Korupsi di depan mata. Bantuan sosial dikutip. Kebijakan ditukar dengan komisi. Dana publik dimainkan untuk meraup keuntungan sebesar mungkin, entah untuk memperkaya siapa. Di sinilah sistem harus dibangun. Jika penentuan kabinet didasarkan pada asas keterwakilan parpol, mungkinkah dibuat konsensus, ketika kader partai yang jadi menteri korupsi, partai itu kehilangan hak mencalonkan kadernya di kabinet. Hak politik harus dicabut dalam kurun waktu tertentu. Ini momentum membersihkan benalu korupsi.
Seorang yang pernah membantu pemerintahan mengirim pesan kepada saya. ”Saat ini, keteladanan sulit didapat.” Padahal, sejarah masa lalu pernah mengajarkan nilai keutamaan.

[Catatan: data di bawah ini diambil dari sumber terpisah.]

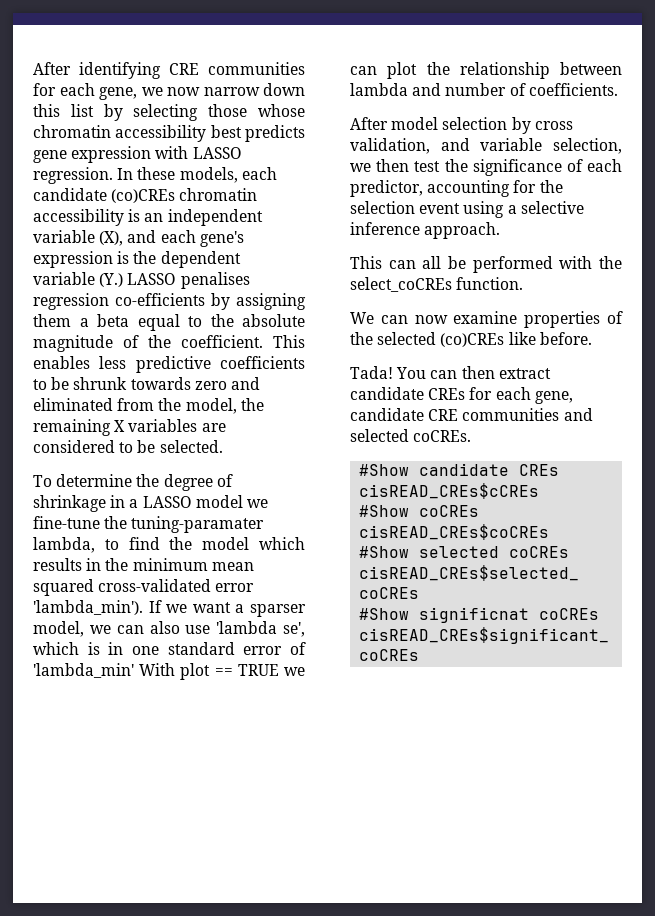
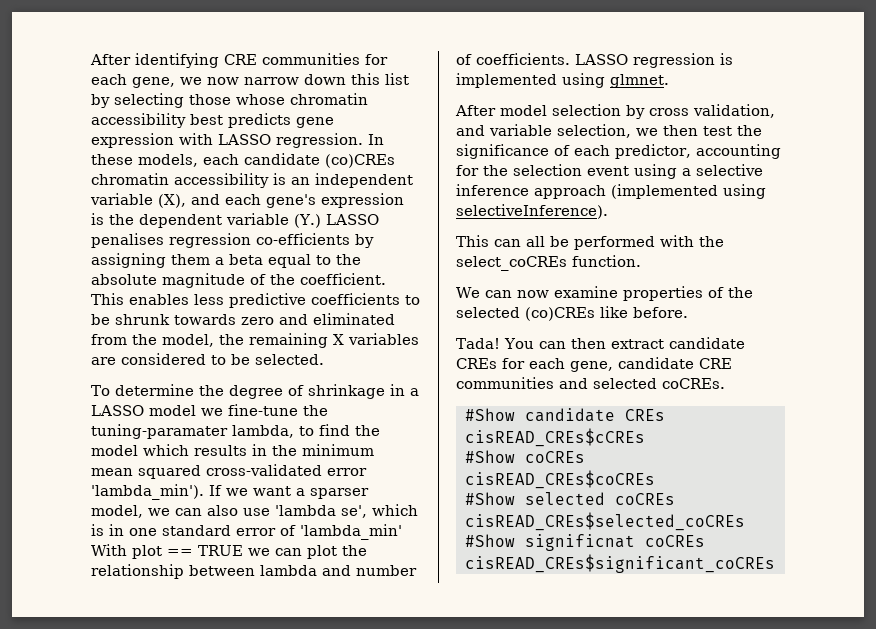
(618, 89) none -> [575,53,733,68] [456,73,669,88] LASSO regression is implemented using glmnet.
[424,222,501,239] approach. -> [534,184,766,199] [456,204,608,219] approach (implemented using selectiveInference).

Kapolri 1968-1971, Hoegeng Iman Santoso, merupakan contoh menarik.
Seperti dikisahkan dalam Hoegeng: Polisi dan Menteri Teladan karya Suhartono, saat dipensiun di usia 49 tahun, Hoegeng sungkem kepada ibunya. ”Saya tak punya pekerjaan lagi, Bu,” kata Hoegeng. Sang ibunda menjawab tenang; ”Kalau kamu jujur dalam melangkah, kami masih bisa makan hanya dengan nasi dan garam.” Itu tahun 1971. Nilai keutamaan yang sulit ditemukan sekarang.